#### What you have to do
In the records below, find the line containing "gazette cnt pre" and retype it and every line after it exactly, adding nothing.

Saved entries
□ □ □ □ □

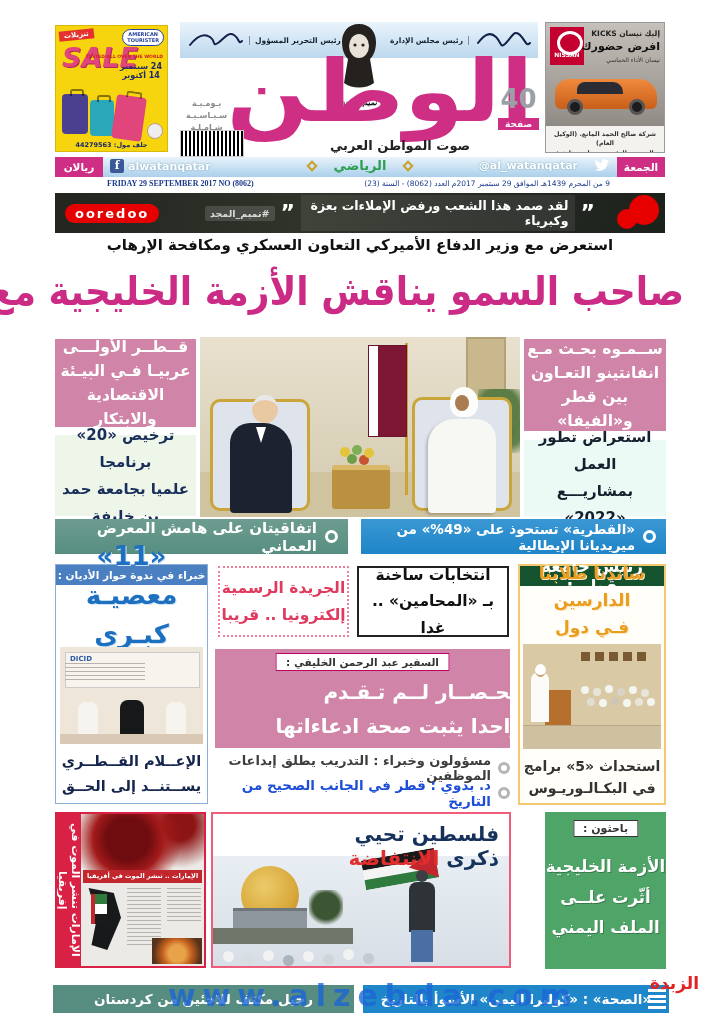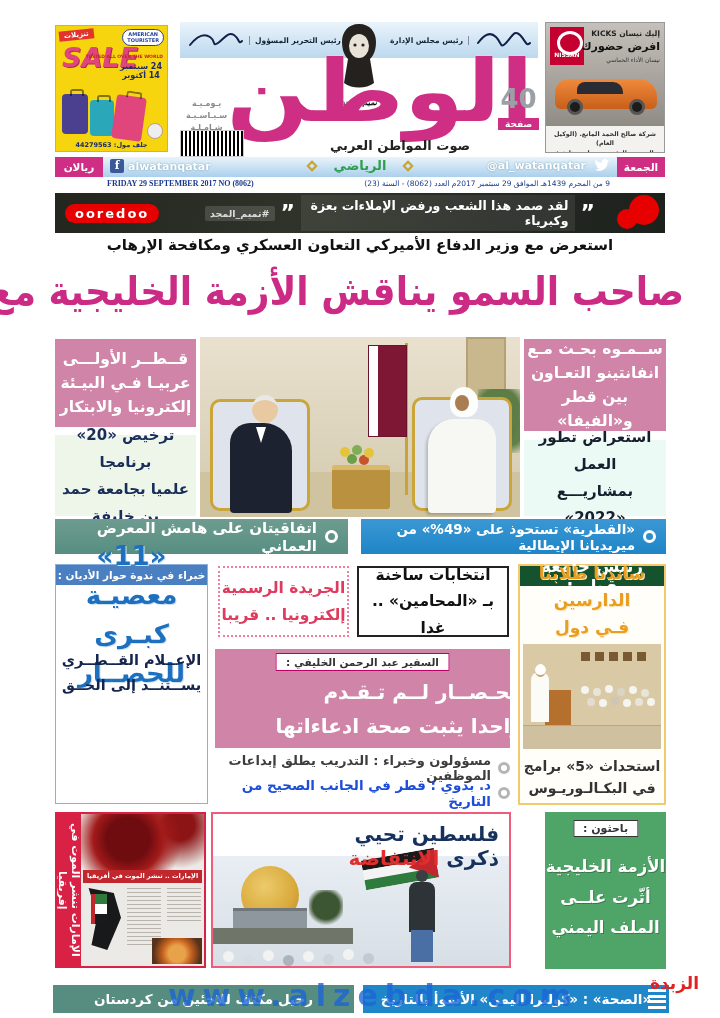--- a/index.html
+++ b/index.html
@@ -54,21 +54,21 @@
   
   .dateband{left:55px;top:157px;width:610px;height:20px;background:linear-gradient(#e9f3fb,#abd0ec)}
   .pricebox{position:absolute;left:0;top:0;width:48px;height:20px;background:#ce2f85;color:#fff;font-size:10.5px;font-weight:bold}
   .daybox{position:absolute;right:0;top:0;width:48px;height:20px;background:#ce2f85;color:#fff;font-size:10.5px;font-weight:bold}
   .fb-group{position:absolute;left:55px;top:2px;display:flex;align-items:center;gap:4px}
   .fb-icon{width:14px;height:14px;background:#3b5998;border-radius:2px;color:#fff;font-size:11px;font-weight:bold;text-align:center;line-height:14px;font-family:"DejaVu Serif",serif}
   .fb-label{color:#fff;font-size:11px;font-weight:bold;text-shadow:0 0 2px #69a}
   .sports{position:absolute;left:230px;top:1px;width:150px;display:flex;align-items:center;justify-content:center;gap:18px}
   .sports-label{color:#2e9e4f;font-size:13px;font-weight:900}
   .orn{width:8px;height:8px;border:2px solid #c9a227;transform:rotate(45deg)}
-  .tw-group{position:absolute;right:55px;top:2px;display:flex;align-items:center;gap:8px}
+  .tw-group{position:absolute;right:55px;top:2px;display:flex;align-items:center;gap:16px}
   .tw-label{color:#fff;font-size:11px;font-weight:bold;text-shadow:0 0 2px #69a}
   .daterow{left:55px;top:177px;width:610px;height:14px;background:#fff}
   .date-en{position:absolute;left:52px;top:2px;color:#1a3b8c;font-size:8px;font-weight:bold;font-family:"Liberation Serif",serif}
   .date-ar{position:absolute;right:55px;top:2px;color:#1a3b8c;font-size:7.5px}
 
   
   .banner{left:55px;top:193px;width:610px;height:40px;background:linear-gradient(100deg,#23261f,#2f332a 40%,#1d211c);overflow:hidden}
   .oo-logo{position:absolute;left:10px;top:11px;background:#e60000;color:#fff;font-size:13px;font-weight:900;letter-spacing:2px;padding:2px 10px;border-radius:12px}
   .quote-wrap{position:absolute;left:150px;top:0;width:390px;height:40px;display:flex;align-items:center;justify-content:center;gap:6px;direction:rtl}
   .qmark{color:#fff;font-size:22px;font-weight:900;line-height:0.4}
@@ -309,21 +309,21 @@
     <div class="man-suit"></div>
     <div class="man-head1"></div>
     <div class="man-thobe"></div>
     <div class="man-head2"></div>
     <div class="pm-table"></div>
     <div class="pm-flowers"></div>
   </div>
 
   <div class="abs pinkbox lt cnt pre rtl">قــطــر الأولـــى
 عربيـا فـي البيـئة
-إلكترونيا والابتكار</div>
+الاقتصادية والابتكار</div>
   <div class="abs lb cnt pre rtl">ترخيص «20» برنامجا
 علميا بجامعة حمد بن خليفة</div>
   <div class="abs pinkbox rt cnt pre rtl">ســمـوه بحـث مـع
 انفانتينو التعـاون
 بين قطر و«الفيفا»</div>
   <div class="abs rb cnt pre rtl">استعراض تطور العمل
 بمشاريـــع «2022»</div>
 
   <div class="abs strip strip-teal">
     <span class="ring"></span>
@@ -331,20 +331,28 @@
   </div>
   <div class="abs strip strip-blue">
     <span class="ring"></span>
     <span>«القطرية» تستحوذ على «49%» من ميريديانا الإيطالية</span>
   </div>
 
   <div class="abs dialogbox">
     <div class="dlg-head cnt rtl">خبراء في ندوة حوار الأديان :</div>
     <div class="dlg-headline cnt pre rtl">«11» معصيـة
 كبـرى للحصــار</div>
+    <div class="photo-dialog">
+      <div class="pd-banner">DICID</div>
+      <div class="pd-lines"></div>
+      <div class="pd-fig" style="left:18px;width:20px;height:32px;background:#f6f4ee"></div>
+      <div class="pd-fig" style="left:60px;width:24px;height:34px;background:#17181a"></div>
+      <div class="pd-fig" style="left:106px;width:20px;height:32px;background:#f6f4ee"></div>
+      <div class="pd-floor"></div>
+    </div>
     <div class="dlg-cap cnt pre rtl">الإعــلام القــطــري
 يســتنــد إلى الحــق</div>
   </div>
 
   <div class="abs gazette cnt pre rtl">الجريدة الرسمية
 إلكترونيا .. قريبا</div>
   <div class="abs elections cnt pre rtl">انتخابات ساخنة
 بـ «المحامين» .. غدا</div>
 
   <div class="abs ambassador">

□ □ □ □ □

#### Solution for this task
   <div class="abs gazette cnt pre rtl">الجريدة الرسمية
 إلكترونيا .. قريبا</div>
   <div class="abs elections cnt pre rtl">انتخابات ساخنة
 بـ «المحامين» .. غدا</div>
 
   <div class="abs ambassador">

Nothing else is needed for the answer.